I hope the message got through. I hope they begin to work on ways they can help improve their community. As a way to motivate them I referred to the first reading from last Sunday’s lectionary, Acts 4: 32-35:
The multitude of those who believed were of one heart and one soul…there was no one poor among them.
I urged them to try to live this in their community.

Before we left the coordinator said that I would return. I said that I wouldn’t try to return unless the committee had gotten together and done some planning.

I was very uneasy, especially when she wanted me to set a date. By conditioning a possible visit to the community’s work, I hope that I reinforced the idea that the community will not improve unless they work together to do this.

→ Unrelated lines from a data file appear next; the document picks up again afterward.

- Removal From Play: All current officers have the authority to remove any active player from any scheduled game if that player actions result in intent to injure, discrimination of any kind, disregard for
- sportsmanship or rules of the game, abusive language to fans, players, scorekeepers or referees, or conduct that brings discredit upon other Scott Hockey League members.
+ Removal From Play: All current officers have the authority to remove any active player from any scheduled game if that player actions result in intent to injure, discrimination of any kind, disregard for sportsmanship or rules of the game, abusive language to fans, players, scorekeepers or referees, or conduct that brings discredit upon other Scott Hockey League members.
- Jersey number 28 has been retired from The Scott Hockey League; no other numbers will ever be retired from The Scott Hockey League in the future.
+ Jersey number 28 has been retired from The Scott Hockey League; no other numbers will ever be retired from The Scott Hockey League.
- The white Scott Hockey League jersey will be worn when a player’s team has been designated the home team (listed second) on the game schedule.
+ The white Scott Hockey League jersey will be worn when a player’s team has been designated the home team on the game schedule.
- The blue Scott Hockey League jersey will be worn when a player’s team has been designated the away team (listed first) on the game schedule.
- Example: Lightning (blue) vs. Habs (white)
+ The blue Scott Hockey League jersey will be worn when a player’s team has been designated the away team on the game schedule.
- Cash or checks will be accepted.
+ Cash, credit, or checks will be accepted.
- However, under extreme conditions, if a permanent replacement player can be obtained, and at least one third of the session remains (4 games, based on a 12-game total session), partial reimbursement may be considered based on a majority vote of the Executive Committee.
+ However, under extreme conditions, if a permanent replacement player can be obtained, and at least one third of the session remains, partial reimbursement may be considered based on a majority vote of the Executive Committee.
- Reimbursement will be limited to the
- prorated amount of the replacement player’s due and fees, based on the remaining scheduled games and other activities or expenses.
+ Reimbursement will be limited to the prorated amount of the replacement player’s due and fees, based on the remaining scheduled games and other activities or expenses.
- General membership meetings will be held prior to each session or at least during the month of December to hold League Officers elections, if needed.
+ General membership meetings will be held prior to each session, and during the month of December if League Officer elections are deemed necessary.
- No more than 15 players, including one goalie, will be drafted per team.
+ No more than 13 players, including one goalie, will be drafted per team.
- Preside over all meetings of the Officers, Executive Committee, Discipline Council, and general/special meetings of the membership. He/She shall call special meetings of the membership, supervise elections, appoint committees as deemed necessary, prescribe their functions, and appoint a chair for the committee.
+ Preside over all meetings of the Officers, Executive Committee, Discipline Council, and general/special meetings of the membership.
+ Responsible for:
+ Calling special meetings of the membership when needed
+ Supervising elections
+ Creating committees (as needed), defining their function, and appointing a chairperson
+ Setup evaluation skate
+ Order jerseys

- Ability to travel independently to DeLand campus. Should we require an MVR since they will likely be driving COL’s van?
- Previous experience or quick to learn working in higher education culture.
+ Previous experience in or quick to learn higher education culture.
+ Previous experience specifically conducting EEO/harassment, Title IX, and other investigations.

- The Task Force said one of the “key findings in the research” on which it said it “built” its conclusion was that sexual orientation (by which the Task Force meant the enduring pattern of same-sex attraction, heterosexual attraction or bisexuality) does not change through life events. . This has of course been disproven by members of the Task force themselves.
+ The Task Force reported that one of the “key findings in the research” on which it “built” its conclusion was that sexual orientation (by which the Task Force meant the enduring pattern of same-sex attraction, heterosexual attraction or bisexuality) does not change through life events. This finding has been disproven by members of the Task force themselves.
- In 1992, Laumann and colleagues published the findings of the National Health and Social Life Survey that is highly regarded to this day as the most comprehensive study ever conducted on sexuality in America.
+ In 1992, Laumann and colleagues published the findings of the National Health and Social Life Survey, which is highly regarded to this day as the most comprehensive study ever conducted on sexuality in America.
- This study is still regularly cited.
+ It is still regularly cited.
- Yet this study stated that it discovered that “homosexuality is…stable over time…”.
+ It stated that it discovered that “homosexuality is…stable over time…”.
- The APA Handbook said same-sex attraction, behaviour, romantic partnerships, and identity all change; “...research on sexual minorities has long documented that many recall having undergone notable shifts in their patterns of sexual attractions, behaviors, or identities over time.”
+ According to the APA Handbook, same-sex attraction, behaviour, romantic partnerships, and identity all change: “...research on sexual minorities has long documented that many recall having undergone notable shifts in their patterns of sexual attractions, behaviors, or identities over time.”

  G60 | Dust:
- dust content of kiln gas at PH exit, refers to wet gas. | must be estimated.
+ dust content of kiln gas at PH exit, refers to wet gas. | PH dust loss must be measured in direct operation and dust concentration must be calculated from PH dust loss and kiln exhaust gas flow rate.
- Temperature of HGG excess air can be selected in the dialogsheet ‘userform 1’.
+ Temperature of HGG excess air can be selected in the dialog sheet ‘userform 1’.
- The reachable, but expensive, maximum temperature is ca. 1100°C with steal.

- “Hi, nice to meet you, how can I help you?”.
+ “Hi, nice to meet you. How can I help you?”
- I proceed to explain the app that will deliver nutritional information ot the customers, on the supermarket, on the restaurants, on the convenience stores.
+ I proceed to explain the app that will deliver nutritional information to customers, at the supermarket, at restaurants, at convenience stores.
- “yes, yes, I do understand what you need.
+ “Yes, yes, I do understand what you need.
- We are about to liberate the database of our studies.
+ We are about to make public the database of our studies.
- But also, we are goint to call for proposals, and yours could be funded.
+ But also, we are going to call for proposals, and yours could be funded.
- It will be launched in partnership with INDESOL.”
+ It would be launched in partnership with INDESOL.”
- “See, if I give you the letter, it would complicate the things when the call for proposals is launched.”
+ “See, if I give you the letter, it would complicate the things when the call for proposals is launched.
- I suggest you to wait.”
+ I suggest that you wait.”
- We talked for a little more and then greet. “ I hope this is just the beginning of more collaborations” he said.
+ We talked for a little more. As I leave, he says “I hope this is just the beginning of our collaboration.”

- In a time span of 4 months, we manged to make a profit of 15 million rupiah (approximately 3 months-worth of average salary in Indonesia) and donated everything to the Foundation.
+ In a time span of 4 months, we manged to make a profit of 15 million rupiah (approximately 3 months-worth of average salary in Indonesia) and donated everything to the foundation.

I was glad to get to the community, to see the efforts being made. I was, as you can tell, saddened by the poverty as well as the attitude of looking for someone outside to “solve” the problems.

I hope that by calling them to work together, to demand the attention of government authorities, and to live the Gospel I helped them to see themselves as people who can do something.

Help, yes; solving others’ problems, no.

Working together, encouraging and accompanying their processes, definitely.